TI: Was it bad luck, wrong time, or just inexperience? I mean, if it were you...

RT: Well, yeah. It's all of that, see. But it's more bad luck, because he didn't get the chance to get that experience that I have. If it was me, I'da been doin' it a lot different. I know that tree bursts can knock the hell outta you and everything. So instead of just diving into a foxhole, I'da went into a foxhole that had a cover over it. Even if there's somebody in there, I'd go on in with 'em. But being he was green, why, he dove for the foxhole, and he caught all kinda shrapnels, and then he died instantly.

And gee, I've always felt bad about this. Because, now this fella, when you're on the front lines, you don't have time to ask him, "Where you from? How old are you? What's your family like?" The only thing I knew was he was born in Japan, and he was in Idaho going to school, and the war broke out. And he told me that the family that he was living with said, "Oh, don't worry about it. You here stay with us until the war ends. When the war ends, then you can go back to Japan." But you know how Americans are. Immediately, this family was black-balled. They were "Jap lovers" and everything. And they start writin' in red paint, "Jap lovers," and stuff on the home. So this poor guy, he didn't know what to do, and he had to do something to make the family there look good. So he volunteered to the 442nd.

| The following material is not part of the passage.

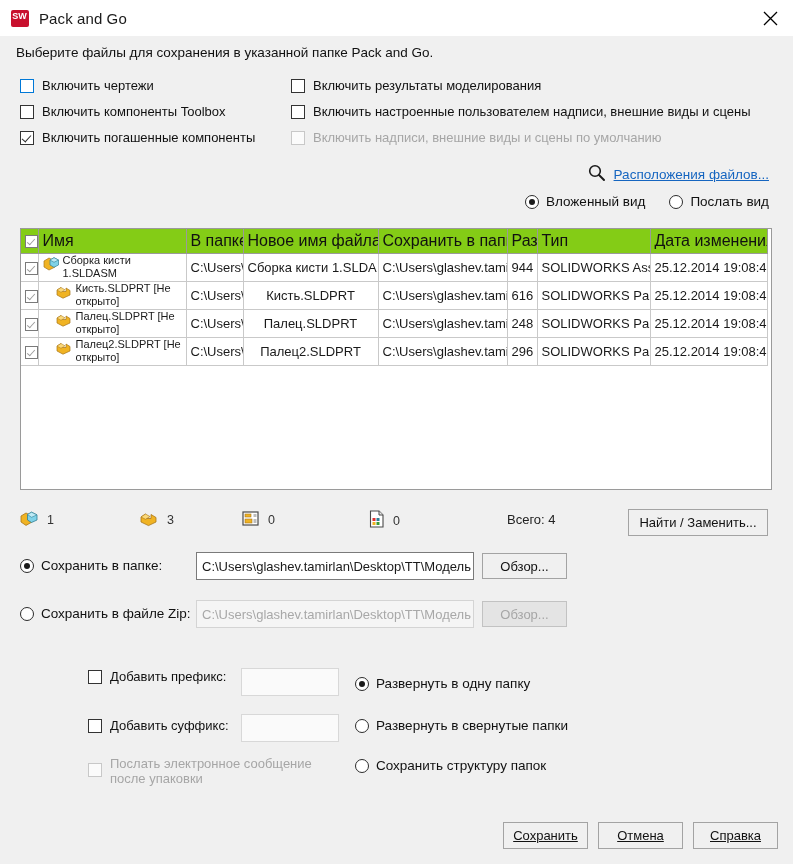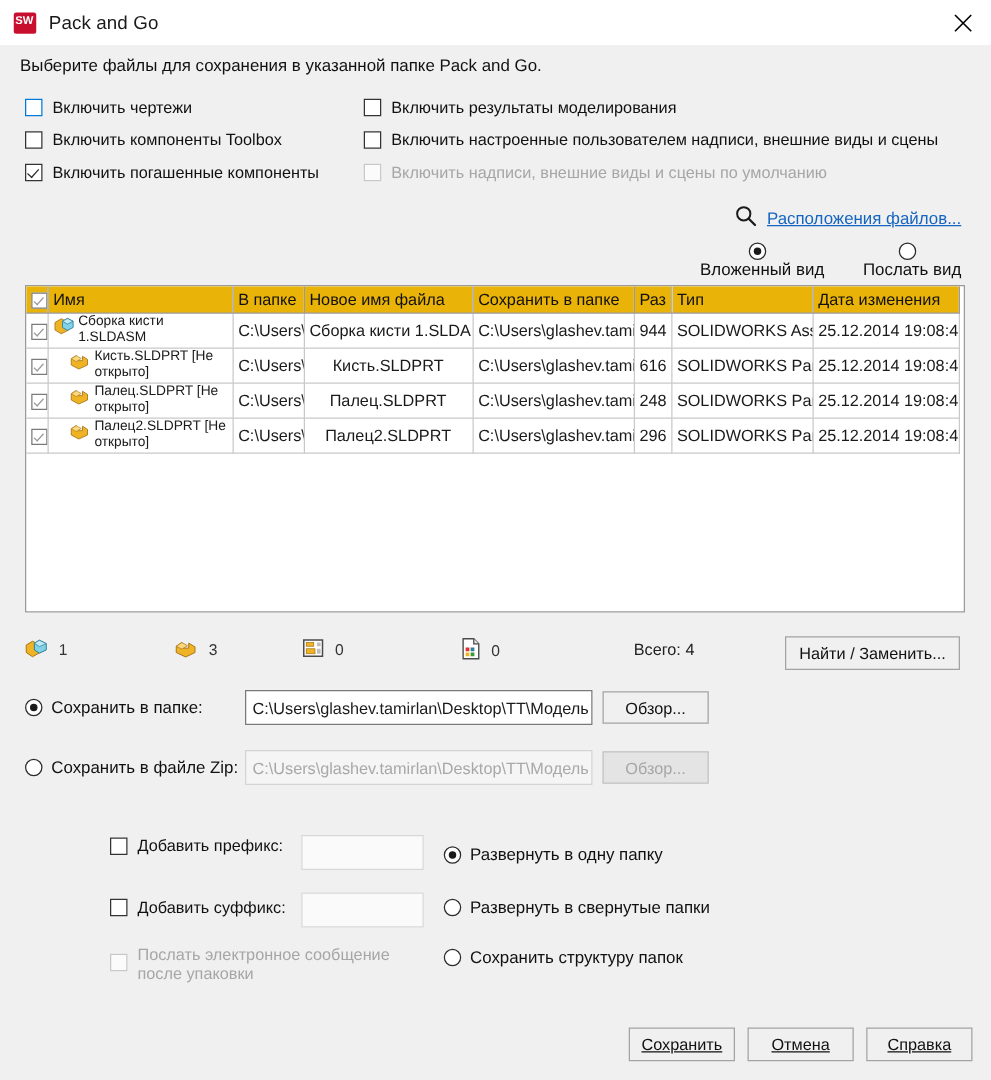"Вложенный вид" .viewmode .rd-row2 { flex-direction: column -> none }
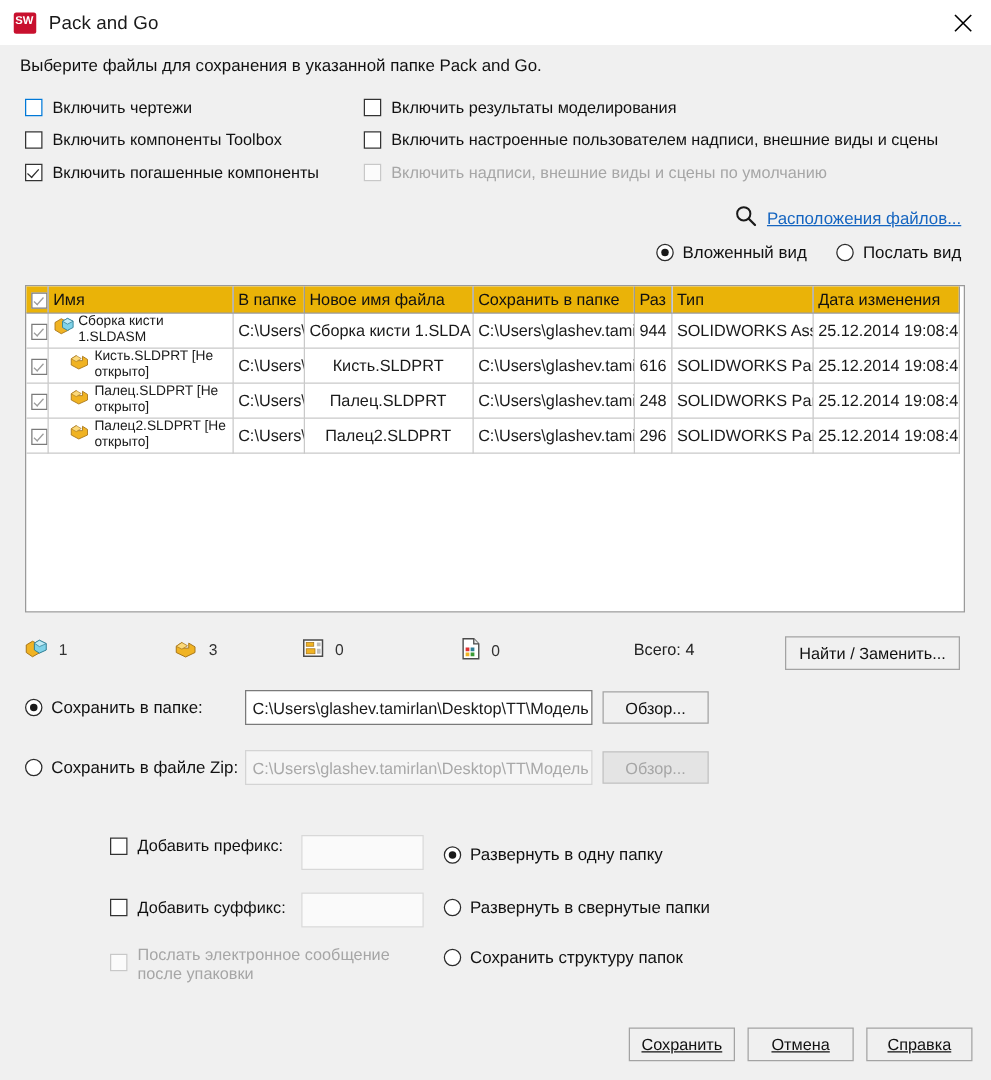"Имя" table.grid th { background: #eab308 -> #84cc16; font-size: 13px -> 16px }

And I got that far. And I didn't, I knew what his name was and everything. But I didn't know exactly where he was from Japan. And I knew that he was from Idaho Falls, but I didn't know exactly who the family was or anything like that. So the guy gets buried as a man without any relatives. And so I always felt bad about it. And I always used to think, "Well, I would like to find his family in Japan." But we have yet to find 'em.

And now I've come to the point where, Masayo Duus, who is a author, she used to write for big magazines and stuff in Japan. She, I talked to her about it, and she said, "Oh, we're, my, the magazine I write for is one of the largest in Japan. It goes all over Japan. I'm gonna write this story up and put it in the magazine." And see, we have never gotten an answer. 'Cause we got his name and everything in there. So if there was somebody within that family alive, I would think that some way they'da read that. So I finally, this was what she was talkin' about that -- when I met her, why, I was on my way on another business, and that was, I was going back to France to bring back his body to be buried in Washington, D.C.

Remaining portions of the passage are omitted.